▶ [PROBLEM TO WORK ON] Pictures in the entries below are to be left out; otherwise, reproduce exactly the lines from the first through the line containing "align-items:center; justify-content:center; gap:4px;".

[Code change snippets]
######
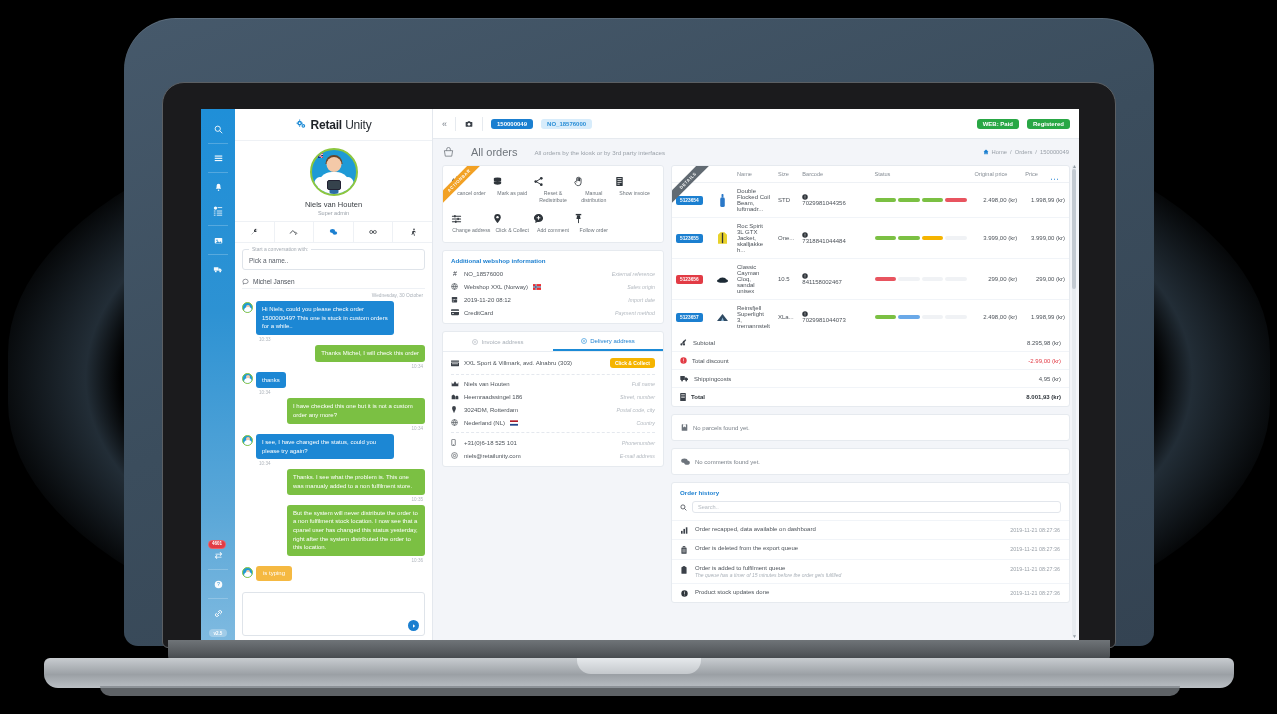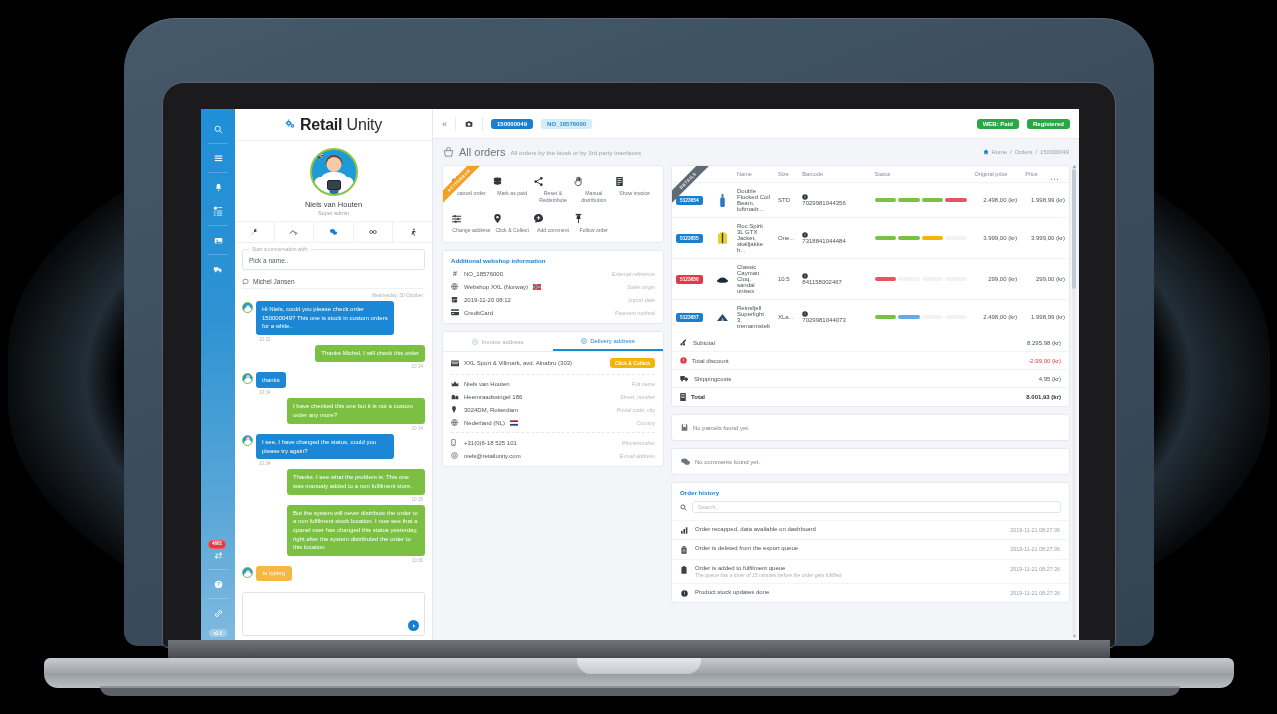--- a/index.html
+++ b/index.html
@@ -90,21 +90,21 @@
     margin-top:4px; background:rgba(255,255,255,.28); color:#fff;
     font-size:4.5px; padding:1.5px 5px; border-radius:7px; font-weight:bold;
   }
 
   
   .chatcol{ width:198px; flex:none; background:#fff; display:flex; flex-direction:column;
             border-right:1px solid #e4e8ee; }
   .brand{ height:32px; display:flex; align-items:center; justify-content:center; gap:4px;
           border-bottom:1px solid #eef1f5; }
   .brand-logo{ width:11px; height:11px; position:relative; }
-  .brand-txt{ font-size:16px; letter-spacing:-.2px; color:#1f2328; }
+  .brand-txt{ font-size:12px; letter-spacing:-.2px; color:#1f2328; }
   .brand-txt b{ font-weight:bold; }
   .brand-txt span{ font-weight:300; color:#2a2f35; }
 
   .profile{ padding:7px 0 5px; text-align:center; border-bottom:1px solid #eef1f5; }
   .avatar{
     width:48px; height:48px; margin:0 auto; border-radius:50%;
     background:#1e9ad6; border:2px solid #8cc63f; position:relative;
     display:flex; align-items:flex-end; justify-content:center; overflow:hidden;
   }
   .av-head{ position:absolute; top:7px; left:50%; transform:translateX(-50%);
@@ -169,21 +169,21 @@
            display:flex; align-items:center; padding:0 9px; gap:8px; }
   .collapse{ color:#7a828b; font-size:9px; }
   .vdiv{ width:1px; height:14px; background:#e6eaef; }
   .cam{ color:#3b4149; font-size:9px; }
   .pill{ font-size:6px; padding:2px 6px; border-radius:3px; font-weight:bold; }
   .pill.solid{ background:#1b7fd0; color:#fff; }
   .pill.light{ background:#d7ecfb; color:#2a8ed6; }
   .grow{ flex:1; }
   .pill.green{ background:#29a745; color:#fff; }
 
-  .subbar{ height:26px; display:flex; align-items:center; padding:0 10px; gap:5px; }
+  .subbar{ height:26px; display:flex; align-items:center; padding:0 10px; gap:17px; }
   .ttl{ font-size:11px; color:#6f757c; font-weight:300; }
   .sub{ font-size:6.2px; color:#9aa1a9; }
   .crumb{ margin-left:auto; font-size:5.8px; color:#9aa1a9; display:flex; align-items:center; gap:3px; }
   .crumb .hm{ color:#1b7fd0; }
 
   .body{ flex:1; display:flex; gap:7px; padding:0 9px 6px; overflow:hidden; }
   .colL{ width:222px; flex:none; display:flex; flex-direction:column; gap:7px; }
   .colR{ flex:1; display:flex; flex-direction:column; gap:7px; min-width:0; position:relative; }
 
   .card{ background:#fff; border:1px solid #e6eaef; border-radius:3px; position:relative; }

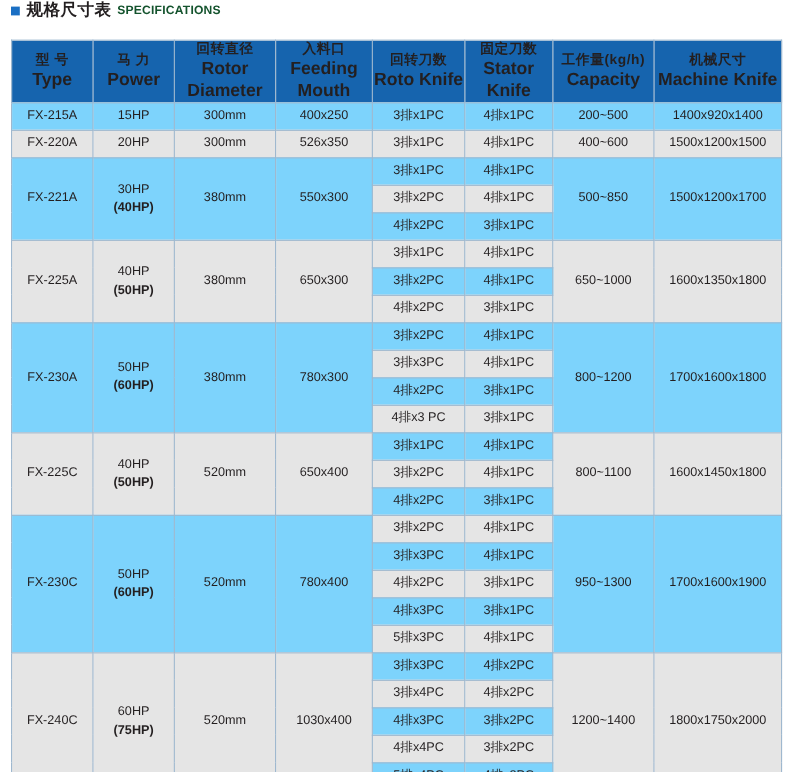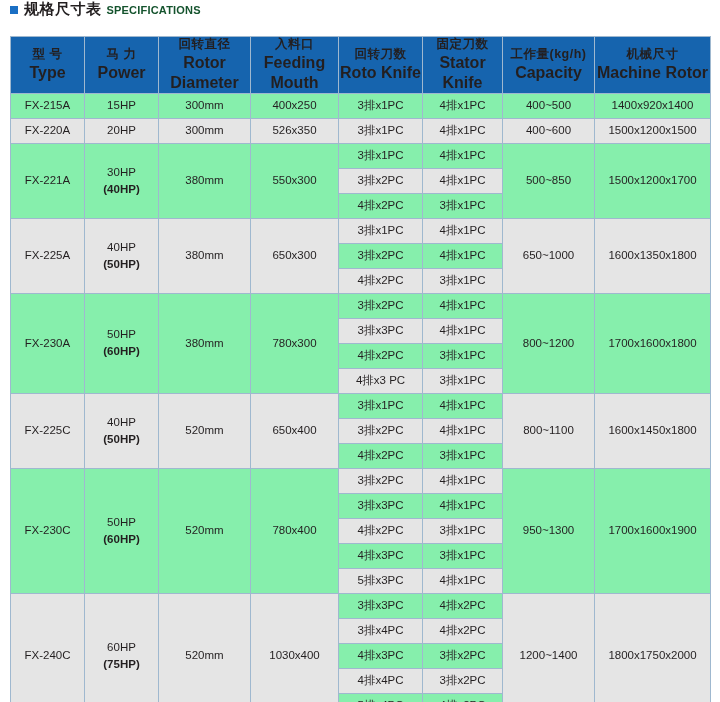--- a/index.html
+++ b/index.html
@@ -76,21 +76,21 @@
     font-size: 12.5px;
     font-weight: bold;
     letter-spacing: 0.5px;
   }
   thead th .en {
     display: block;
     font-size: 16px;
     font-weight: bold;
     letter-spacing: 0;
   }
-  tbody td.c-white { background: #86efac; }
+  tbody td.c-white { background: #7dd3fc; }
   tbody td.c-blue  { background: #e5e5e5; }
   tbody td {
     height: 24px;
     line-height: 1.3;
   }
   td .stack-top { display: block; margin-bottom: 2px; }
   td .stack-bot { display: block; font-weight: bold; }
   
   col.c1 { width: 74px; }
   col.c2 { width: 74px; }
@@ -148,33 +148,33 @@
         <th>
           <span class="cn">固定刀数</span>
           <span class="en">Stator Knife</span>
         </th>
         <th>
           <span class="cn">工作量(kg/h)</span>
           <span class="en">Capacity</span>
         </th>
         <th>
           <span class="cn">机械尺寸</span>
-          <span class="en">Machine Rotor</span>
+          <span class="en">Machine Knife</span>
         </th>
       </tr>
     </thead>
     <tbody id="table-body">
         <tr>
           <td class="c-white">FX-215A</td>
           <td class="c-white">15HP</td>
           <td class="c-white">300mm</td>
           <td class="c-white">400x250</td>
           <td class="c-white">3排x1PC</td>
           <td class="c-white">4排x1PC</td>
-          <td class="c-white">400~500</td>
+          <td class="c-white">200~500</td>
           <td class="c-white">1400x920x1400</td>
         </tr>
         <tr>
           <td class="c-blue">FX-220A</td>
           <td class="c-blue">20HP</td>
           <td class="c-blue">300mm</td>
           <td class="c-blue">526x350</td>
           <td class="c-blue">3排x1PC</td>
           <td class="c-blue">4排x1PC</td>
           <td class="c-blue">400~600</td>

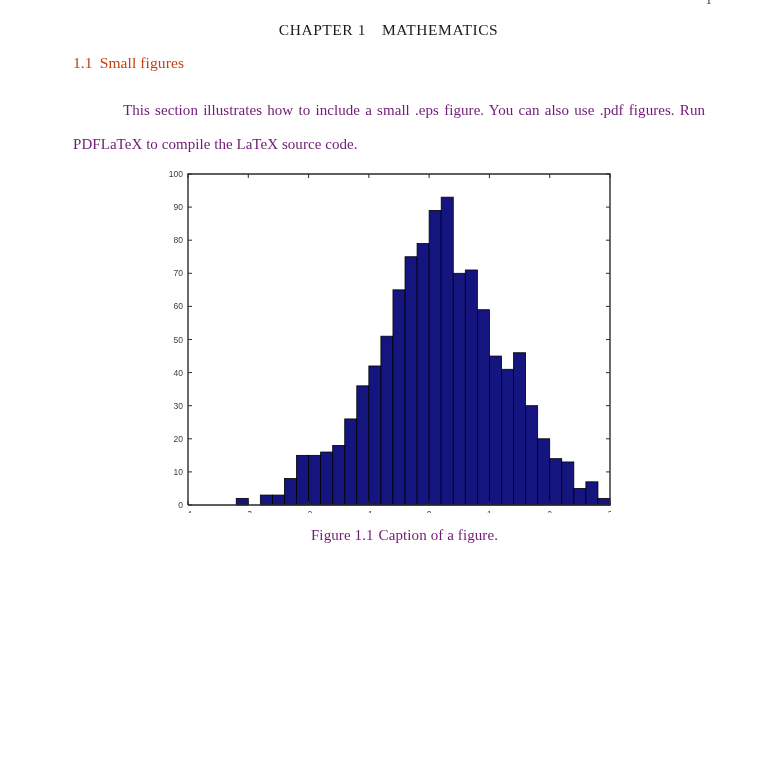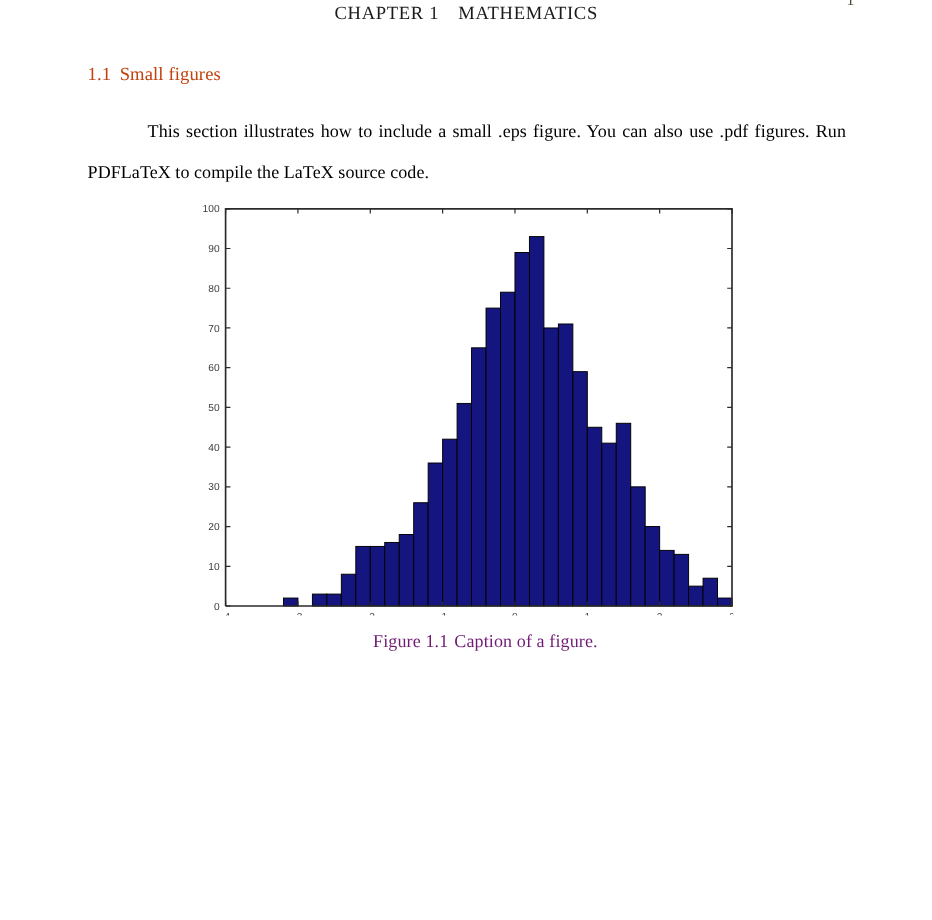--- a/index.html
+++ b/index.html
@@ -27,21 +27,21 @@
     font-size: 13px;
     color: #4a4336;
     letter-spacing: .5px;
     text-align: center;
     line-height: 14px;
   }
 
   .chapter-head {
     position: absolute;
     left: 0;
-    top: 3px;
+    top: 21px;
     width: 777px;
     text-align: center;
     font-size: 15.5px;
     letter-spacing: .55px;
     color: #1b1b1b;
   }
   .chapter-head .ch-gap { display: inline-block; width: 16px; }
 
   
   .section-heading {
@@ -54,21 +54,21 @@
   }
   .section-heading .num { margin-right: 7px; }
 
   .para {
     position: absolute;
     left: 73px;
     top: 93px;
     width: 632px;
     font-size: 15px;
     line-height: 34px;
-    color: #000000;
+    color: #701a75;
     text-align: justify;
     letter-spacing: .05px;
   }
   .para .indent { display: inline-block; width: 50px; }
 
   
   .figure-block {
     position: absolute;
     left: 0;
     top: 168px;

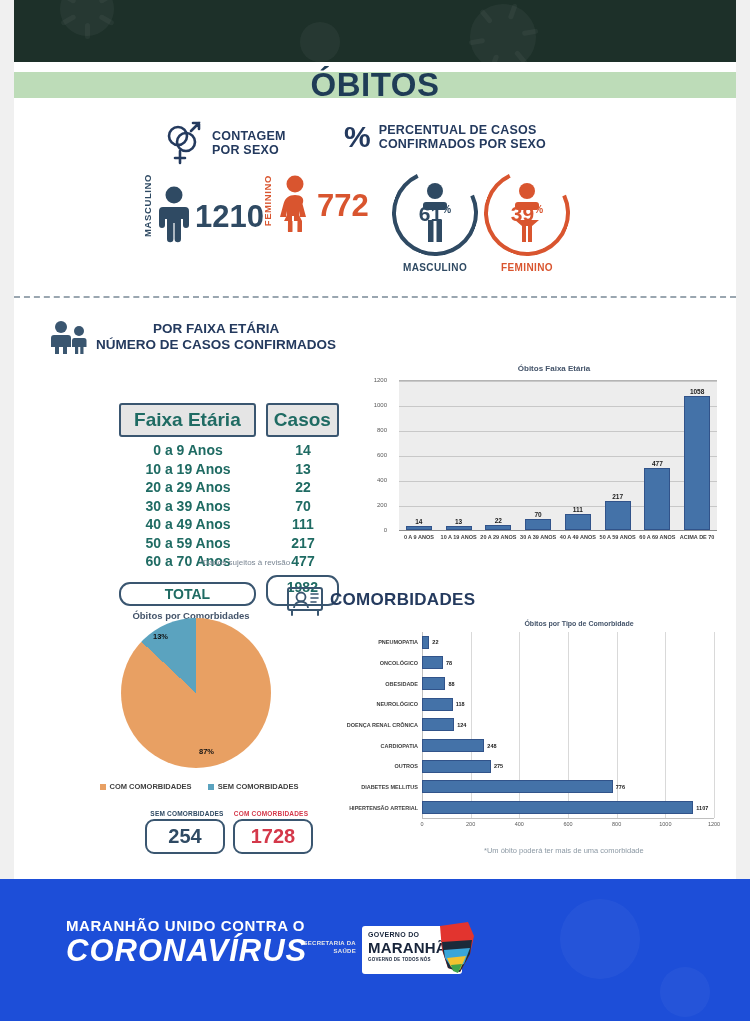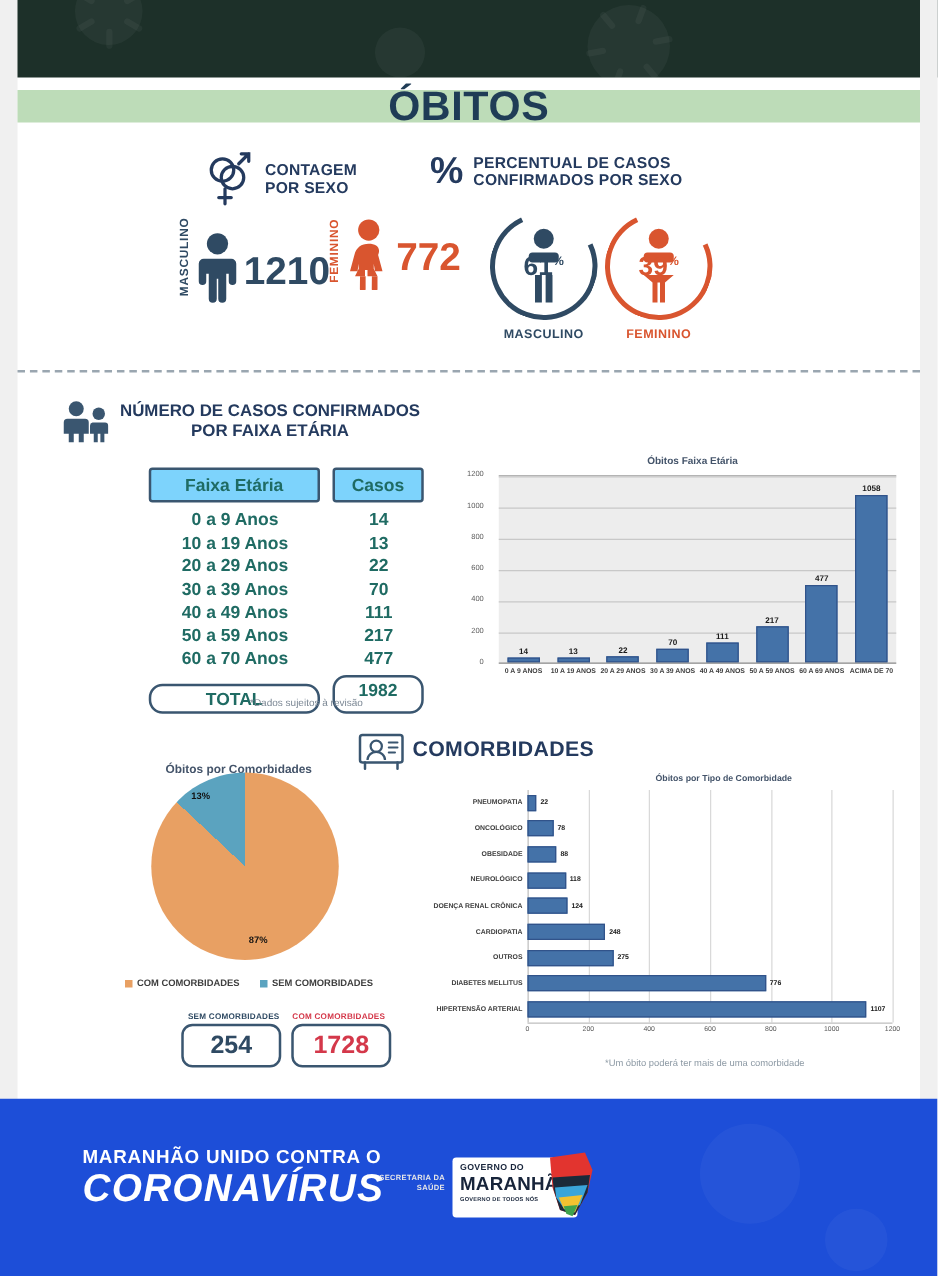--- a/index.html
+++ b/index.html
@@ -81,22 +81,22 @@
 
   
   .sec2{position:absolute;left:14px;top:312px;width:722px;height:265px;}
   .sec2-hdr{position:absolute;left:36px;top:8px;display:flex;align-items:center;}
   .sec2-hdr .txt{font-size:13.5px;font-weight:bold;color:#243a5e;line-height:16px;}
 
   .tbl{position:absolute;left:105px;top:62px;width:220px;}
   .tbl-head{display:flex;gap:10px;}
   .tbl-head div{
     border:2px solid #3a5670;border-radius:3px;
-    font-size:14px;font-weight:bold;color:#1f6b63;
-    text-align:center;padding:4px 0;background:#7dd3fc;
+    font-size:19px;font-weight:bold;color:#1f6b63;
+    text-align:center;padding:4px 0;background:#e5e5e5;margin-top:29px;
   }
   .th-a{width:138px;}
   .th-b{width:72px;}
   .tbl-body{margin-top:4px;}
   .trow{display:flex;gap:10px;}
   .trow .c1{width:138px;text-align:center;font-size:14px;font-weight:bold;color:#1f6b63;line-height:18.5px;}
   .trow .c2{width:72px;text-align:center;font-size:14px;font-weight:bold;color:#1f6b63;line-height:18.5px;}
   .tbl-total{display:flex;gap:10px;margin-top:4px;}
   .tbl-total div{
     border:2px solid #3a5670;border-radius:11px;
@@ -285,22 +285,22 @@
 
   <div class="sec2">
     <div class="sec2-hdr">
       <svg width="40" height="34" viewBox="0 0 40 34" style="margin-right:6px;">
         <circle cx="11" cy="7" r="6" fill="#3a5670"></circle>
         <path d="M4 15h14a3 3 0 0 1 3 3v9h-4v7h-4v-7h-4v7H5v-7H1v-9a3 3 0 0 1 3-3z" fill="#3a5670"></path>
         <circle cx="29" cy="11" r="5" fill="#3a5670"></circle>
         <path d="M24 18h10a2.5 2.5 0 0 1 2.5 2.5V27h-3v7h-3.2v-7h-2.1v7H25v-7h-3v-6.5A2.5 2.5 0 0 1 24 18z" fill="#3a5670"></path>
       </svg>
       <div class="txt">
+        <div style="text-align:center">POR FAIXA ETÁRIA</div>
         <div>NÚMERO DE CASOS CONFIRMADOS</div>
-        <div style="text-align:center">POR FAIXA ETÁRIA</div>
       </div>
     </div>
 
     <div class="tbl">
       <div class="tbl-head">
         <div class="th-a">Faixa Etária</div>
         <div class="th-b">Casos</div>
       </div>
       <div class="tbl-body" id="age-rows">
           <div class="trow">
######
▶ [PROBLEM SOLUTION]
--- a/index.html
+++ b/index.html
@@ -90,21 +90,21 @@
     margin-top:4px; background:rgba(255,255,255,.28); color:#fff;
     font-size:4.5px; padding:1.5px 5px; border-radius:7px; font-weight:bold;
   }
 
   
   .chatcol{ width:198px; flex:none; background:#fff; display:flex; flex-direction:column;
             border-right:1px solid #e4e8ee; }
   .brand{ height:32px; display:flex; align-items:center; justify-content:center; gap:4px;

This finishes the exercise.